### WORK TASK
Type out the complete listing below word for word, without its pictures.

------------------------

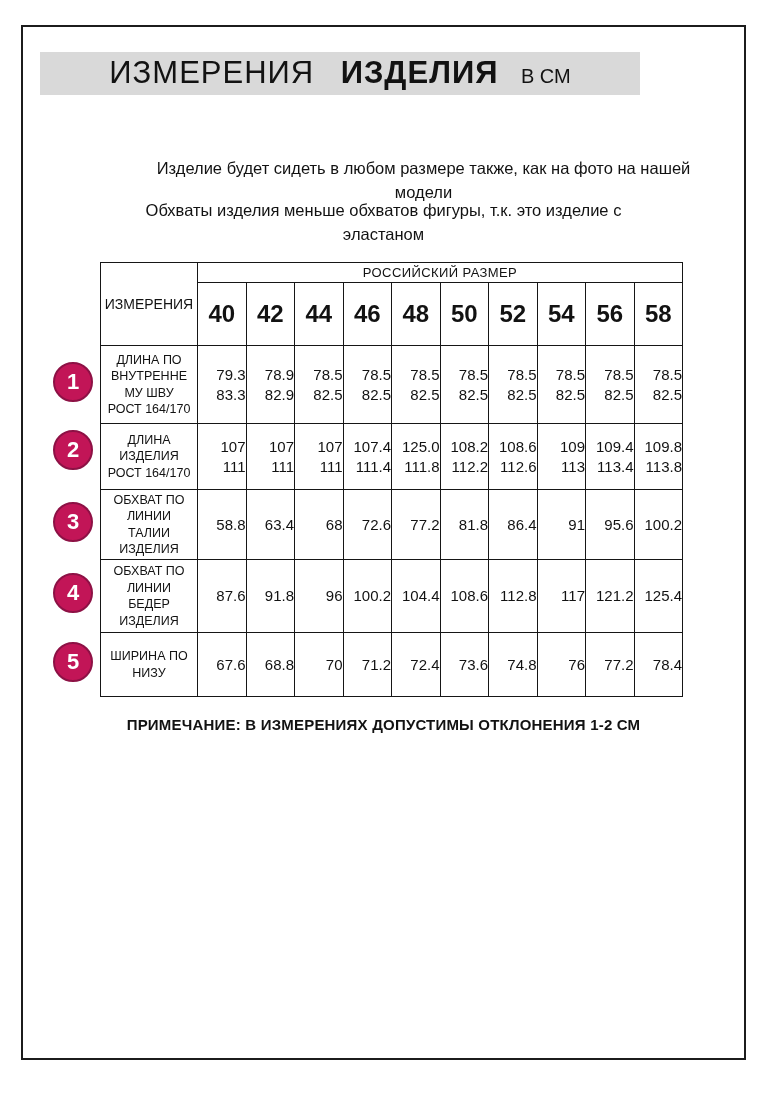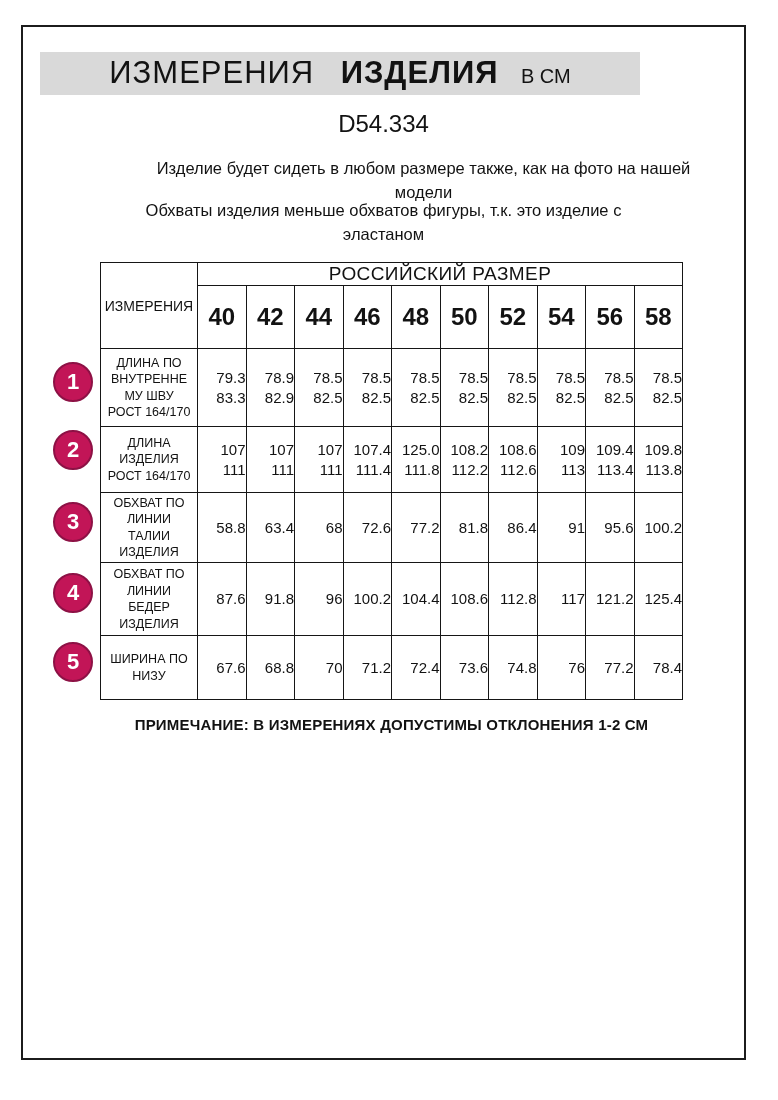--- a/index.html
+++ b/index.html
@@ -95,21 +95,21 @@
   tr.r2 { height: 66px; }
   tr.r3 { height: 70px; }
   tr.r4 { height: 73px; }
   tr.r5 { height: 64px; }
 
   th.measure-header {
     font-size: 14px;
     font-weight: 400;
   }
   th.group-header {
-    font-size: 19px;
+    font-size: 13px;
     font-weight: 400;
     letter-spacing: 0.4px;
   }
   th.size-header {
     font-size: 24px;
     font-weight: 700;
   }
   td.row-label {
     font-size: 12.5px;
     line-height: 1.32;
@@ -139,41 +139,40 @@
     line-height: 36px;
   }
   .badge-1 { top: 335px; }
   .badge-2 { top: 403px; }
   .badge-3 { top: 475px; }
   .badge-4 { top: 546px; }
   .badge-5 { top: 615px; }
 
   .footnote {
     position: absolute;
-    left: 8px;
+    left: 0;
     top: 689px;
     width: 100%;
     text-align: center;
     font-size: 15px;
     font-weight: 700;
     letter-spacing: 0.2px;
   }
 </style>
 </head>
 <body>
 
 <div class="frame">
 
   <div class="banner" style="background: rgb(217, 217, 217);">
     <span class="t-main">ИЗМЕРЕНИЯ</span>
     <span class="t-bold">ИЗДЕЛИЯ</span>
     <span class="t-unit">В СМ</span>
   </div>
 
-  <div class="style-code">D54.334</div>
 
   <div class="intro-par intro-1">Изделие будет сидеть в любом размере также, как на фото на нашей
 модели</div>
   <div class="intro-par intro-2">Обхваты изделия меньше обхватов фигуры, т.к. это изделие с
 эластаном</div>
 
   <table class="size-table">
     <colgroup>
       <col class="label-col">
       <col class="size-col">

------------------------

### TASK ANSWER
--- a/index.html
+++ b/index.html
@@ -95,21 +95,21 @@
   tr.r2 { height: 66px; }
   tr.r3 { height: 70px; }
   tr.r4 { height: 73px; }
   tr.r5 { height: 64px; }
 
   th.measure-header {
     font-size: 14px;
     font-weight: 400;
   }
   th.group-header {
-    font-size: 19px;
+    font-size: 13px;
     font-weight: 400;
     letter-spacing: 0.4px;
   }
   th.size-header {
     font-size: 24px;
     font-weight: 700;
   }
   td.row-label {
     font-size: 12.5px;
     line-height: 1.32;
@@ -139,41 +139,40 @@
     line-height: 36px;
   }
   .badge-1 { top: 335px; }
   .badge-2 { top: 403px; }
   .badge-3 { top: 475px; }
   .badge-4 { top: 546px; }
   .badge-5 { top: 615px; }
 
   .footnote {
     position: absolute;
-    left: 8px;
+    left: 0;
     top: 689px;
     width: 100%;
     text-align: center;
     font-size: 15px;
     font-weight: 700;
     letter-spacing: 0.2px;
   }
 </style>
 </head>
 <body>
 
 <div class="frame">
 
   <div class="banner" style="background: rgb(217, 217, 217);">
     <span class="t-main">ИЗМЕРЕНИЯ</span>
     <span class="t-bold">ИЗДЕЛИЯ</span>
     <span class="t-unit">В СМ</span>
   </div>
 
-  <div class="style-code">D54.334</div>
 
   <div class="intro-par intro-1">Изделие будет сидеть в любом размере также, как на фото на нашей
 модели</div>
   <div class="intro-par intro-2">Обхваты изделия меньше обхватов фигуры, т.к. это изделие с
 эластаном</div>
 
   <table class="size-table">
     <colgroup>
       <col class="label-col">
       <col class="size-col">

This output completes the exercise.